--- INFORMATION PROVIDED ---

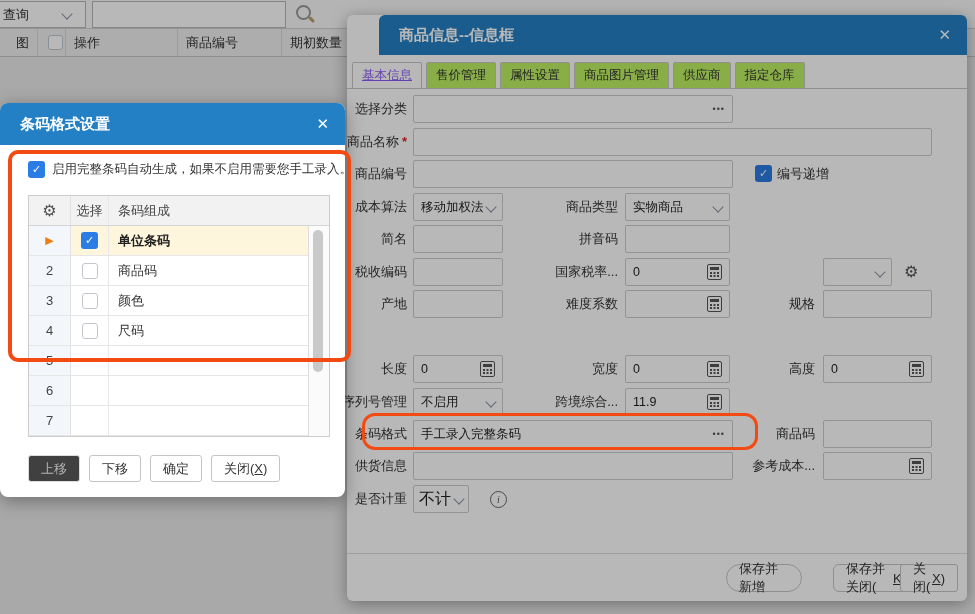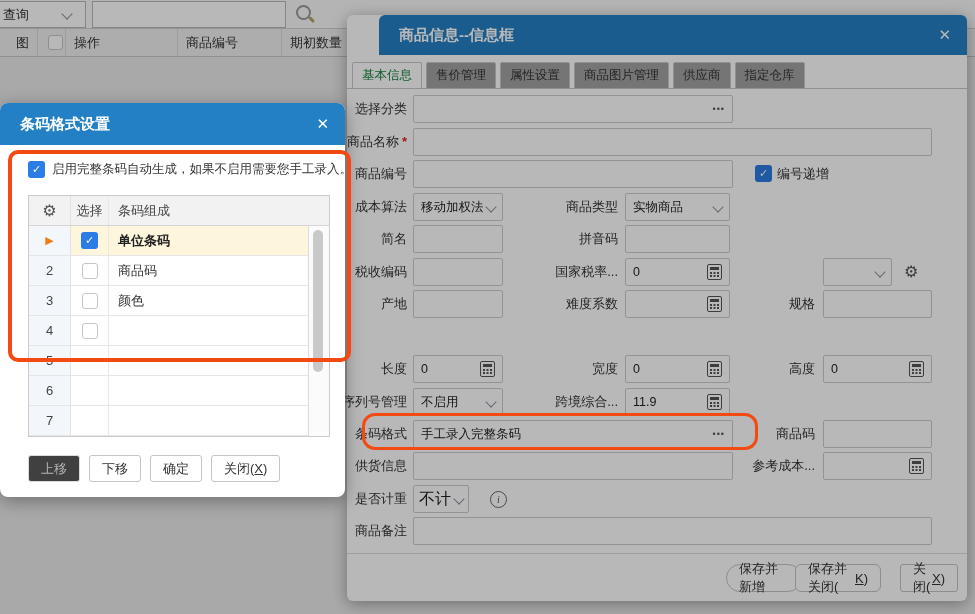"基本信息" .tab.active { color: #15803d -> #8b5cf6; text-decoration: none -> underline }
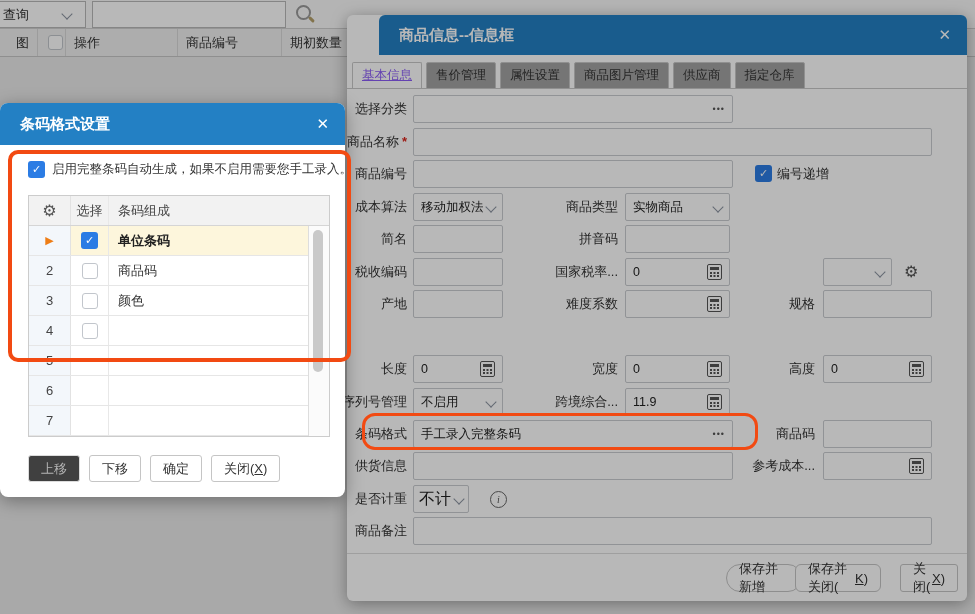"售价管理" .tab { background: #a3a3a3 -> #bef264 }
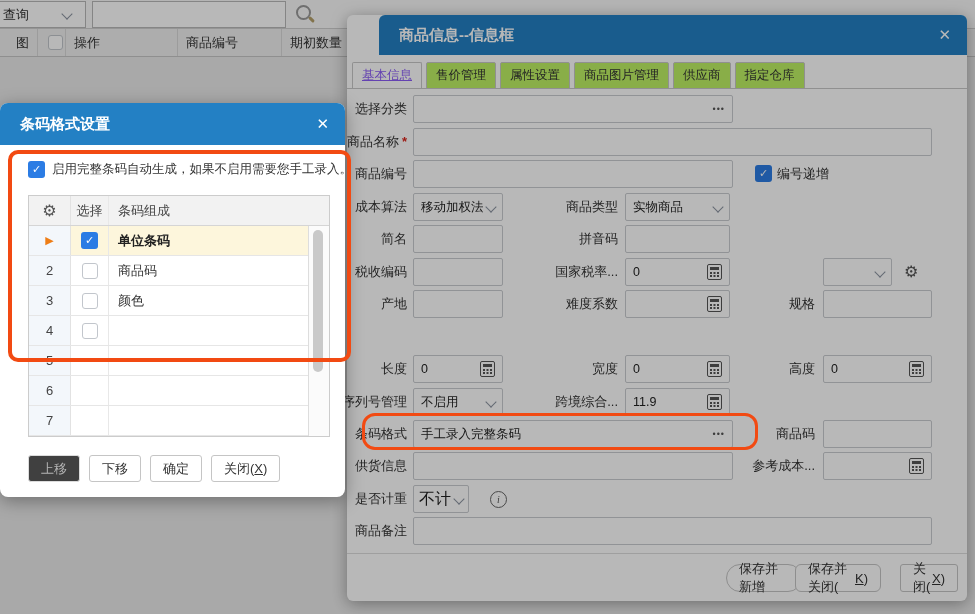"尺码" div.c-name { html: none -> <div>尺码</div> }
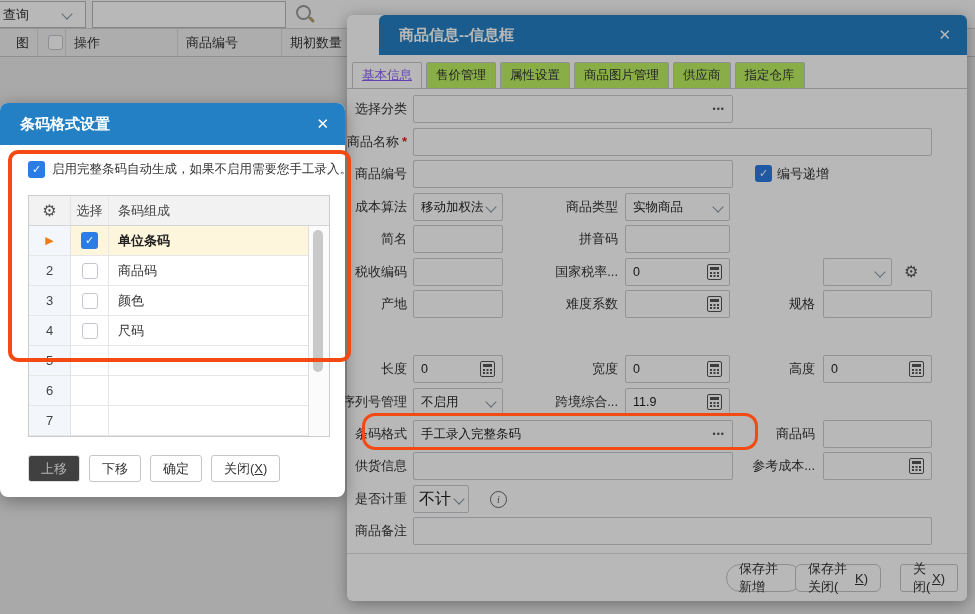"商品备注" div.row { html: <div> <span>商品备注</span> <div> <span></span> </div> </div> -> none }
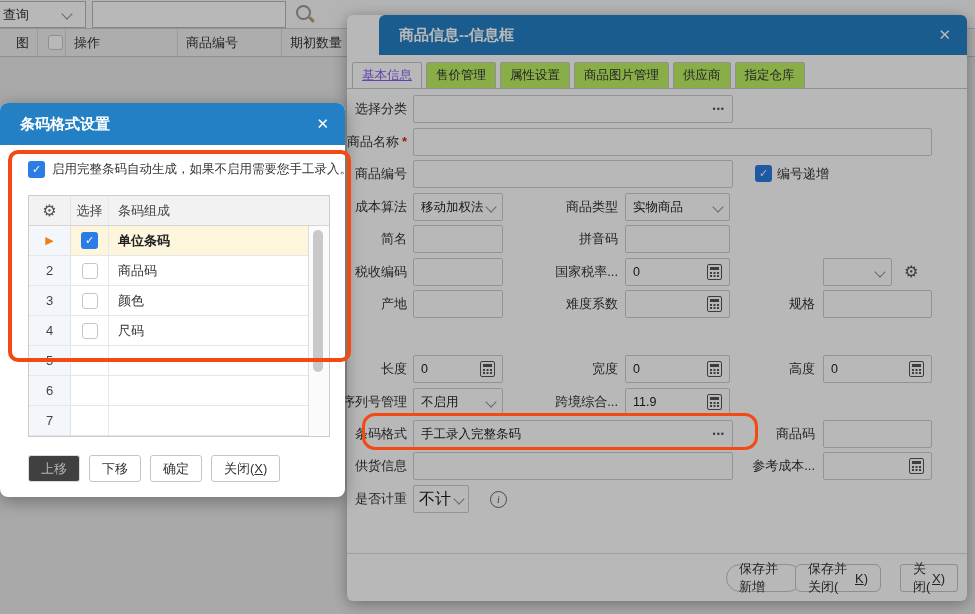"保存并关闭(" div.btn { left: 448px -> 486px }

---

== PROBLEM TO SOLVE ==
Every record above should be duplicated precisely, with the images removed.

== THE COMPLETED TASK ==
"基本信息" .tab.active { color: #15803d -> #8b5cf6; text-decoration: none -> underline }
"售价管理" .tab { background: #a3a3a3 -> #bef264 }
"尺码" div.c-name { html: none -> <div>尺码</div> }
"商品备注" div.row { html: <div> <span>商品备注</span> <div> <span></span> </div> </div> -> none }
"保存并关闭(" div.btn { left: 448px -> 486px }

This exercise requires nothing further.